For the PAHO expert, it is essential that countries prioritize mental health now, not only to respond to current problems, but also to prevent them from continuing or worsening.

“Countries need to change their mental health systems, which are often based on psychiatric hospitals. Services need to be community-based. . There is a very big work that we have pending with the countries to continue a great expansion of mental health services to the community ”, says Oliveira e Souza.

Achieving this goal would imply four main axes: high-level political leadership and adequate investment (every dollar invested in mental health produces a return of four dollars); an intersectoral approach (including states, civil society, academic institutions, etc.); progress in the integration of mental health in all health services, promotion and prevention, and other health and social areas; and harnessing the lessons learned during the pandemic and investing in tele-mental health and new technologies.

Suicides in the Americas

When PAHO evaluated its 2015-2020 Mental Health Action Plan, it observed notable progress in areas such as reducing the role of psychiatric hospitals and developing prevention programs. However, the regional suicide rate showed very negative figures.

In the region, almost 100,000 people die by suicide each year. while the global rate and rates for all other WHO regions decreased.

“The increase in the regional suicide rate is an important factor that will make us place greater emphasis on technical collaboration with member states, in terms of increasing support for their national suicide prevention plans. The reduction of suicides is really an area in which we are getting worse as a region and we have to put more effort ”, says Oliveira e Souza.

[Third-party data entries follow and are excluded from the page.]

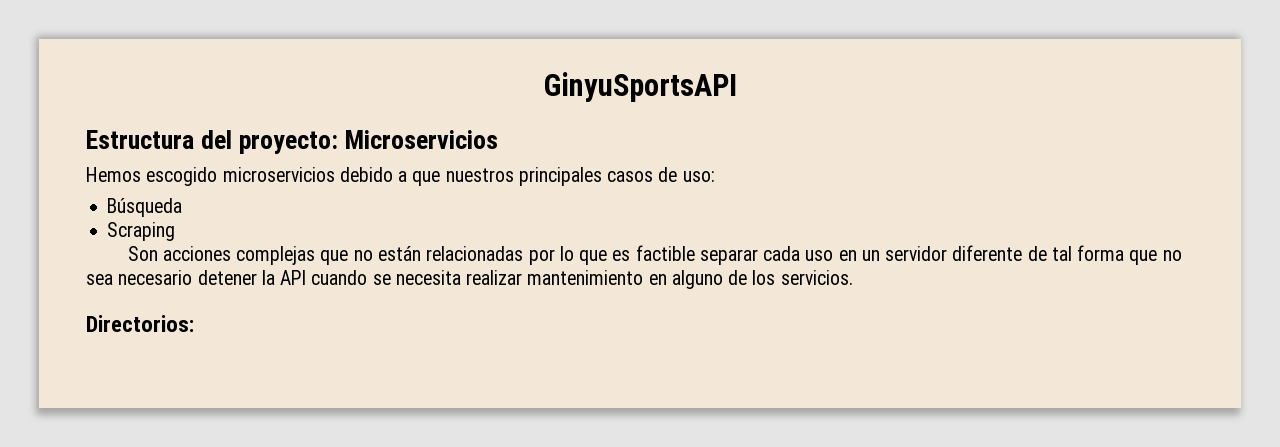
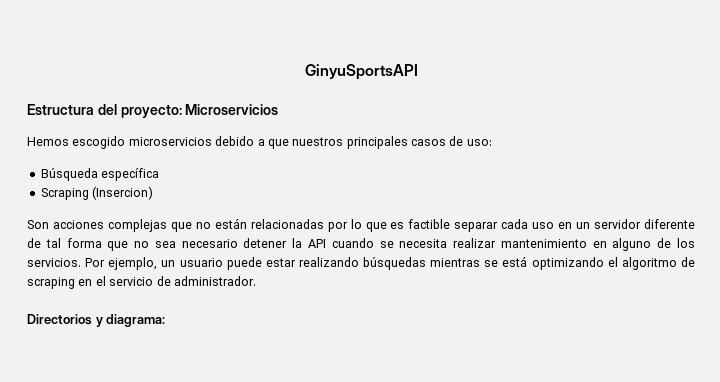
(183, 207) none -> [101,168,160,181] específica
(176, 231) none -> [92,186,154,200] (Insercion)
[86,315,194,332] // Directorios: -> [85,256,695,270] [27,276,256,289] [27,314,166,327] Por ejemplo, un usuario puede estar realizando búsquedas mientras se está optimizando el algoritmo de scraping en el servicio de administrador. // Directorios y diagrama:

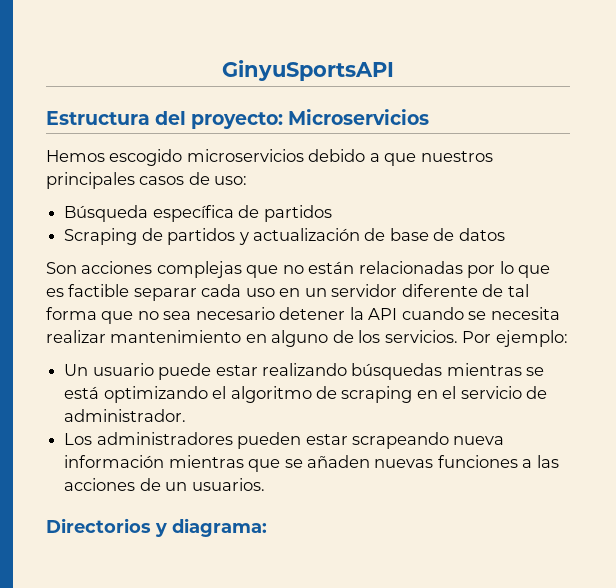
(160, 174) none -> [238,205,332,222] de partidos
[92,186,154,200] (Insercion) -> [141,228,505,245] de partidos y actualización de base de datos
[108,257,176,270] ejemplo, un -> [495,330,568,347] [64,364,89,376] ejemplo: // Un
(256, 281) none -> [64,432,505,449] [64,455,559,472] [64,478,265,491] // Los administradores pueden estar scrapeando nueva información mientras que se añaden nuevas funciones a las acciones de un usuarios.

PAHO points out that the main suicide prevention measures include limiting access to means to commit suicide (such as pesticides and firearms), early identification, management, and monitoring of those affected by suicidal thoughts and behaviors, as well as promote socio-emotional skills.

While it is true that there is still much work to be done, and little to celebrate on World Mental Health Day, it is of the utmost importance to make a call to unite and achieve the elimination of inequalities. Quality mental health is a human right.

* The Grupo de Diarios América (GDA), to which “El Comercio” belongs, is a leading media network founded in 1991, which promotes democratic values, the independent press and freedom of expression in Latin America through journalism from quality for our audiences.